▸ Version comparison data:
◆ ◆ ◆
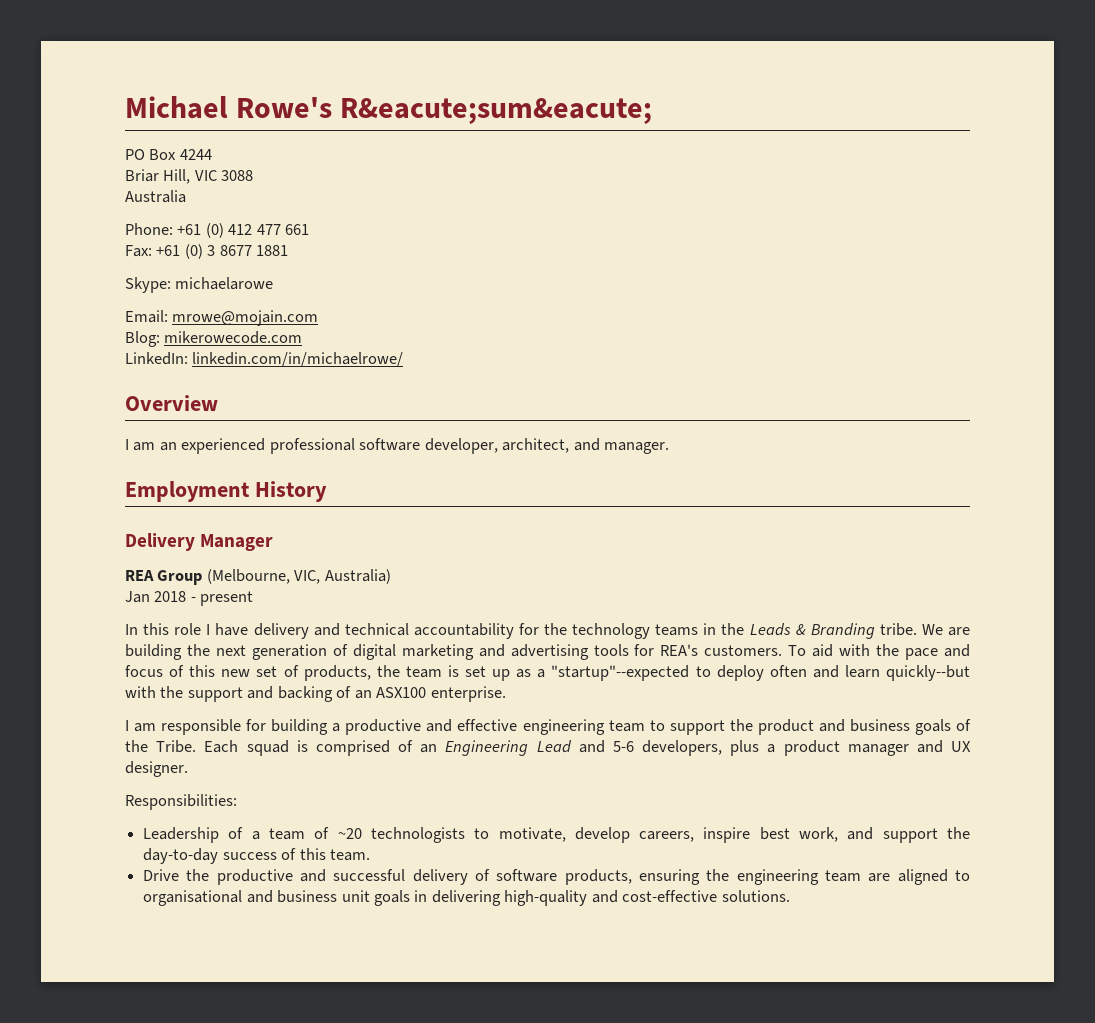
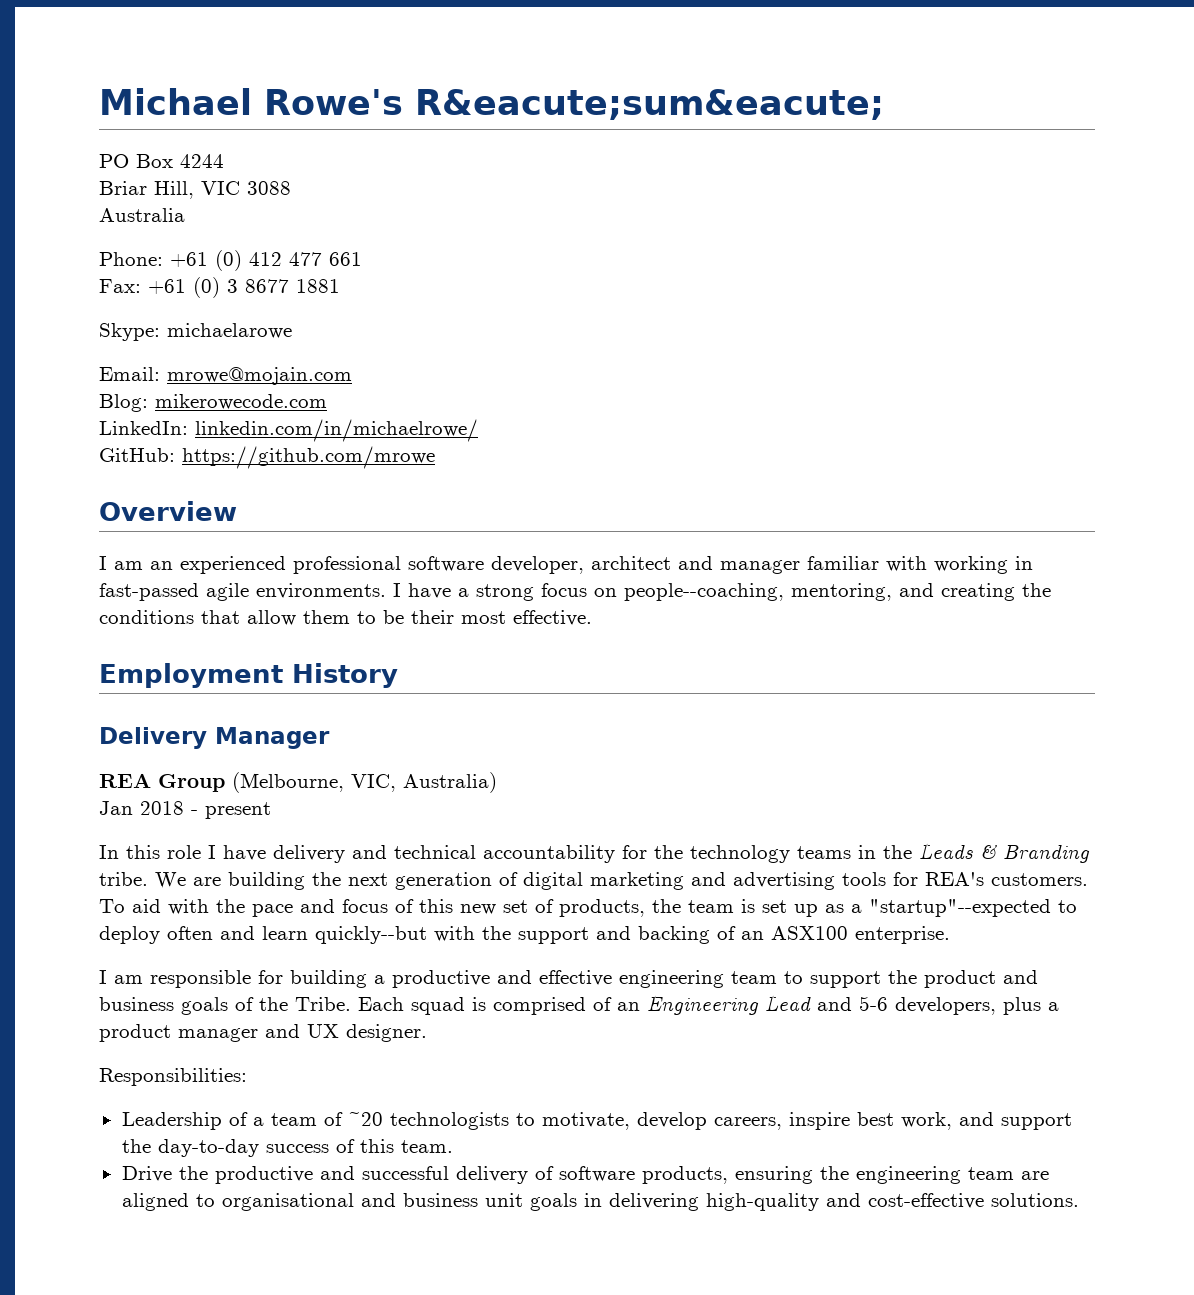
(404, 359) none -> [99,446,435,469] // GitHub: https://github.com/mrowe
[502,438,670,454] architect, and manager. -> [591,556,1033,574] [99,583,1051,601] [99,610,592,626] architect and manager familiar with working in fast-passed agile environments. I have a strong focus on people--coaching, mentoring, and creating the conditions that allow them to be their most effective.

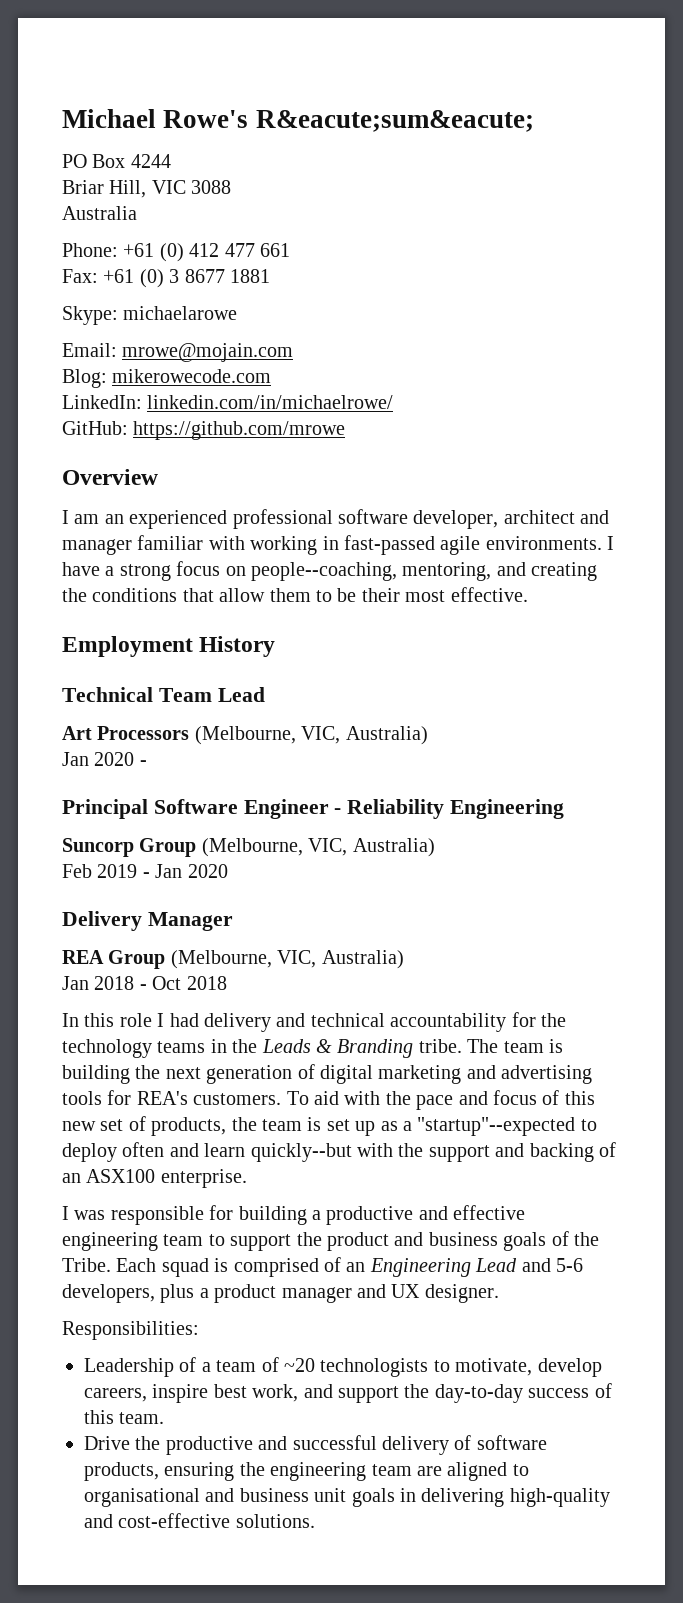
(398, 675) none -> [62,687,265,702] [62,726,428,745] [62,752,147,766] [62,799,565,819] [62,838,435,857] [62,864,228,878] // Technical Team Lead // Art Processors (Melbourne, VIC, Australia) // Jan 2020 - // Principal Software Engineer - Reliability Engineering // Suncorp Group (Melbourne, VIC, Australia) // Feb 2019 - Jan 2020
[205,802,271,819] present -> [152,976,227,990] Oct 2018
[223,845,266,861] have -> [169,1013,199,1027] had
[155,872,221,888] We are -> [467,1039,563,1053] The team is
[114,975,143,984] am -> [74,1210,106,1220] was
◆ ◆ ◆
▸ About this exercise: Return all the records exactly. Skip the pictures.

▸ Exercise solution:
(404, 359) none -> [99,446,435,469] // GitHub: https://github.com/mrowe
[502,438,670,454] architect, and manager. -> [591,556,1033,574] [99,583,1051,601] [99,610,592,626] architect and manager familiar with working in fast-passed agile environments. I have a strong focus on people--coaching, mentoring, and creating the conditions that allow them to be their most effective.

(398, 675) none -> [62,687,265,702] [62,726,428,745] [62,752,147,766] [62,799,565,819] [62,838,435,857] [62,864,228,878] // Technical Team Lead // Art Processors (Melbourne, VIC, Australia) // Jan 2020 - // Principal Software Engineer - Reliability Engineering // Suncorp Group (Melbourne, VIC, Australia) // Feb 2019 - Jan 2020
[205,802,271,819] present -> [152,976,227,990] Oct 2018
[223,845,266,861] have -> [169,1013,199,1027] had
[155,872,221,888] We are -> [467,1039,563,1053] The team is
[114,975,143,984] am -> [74,1210,106,1220] was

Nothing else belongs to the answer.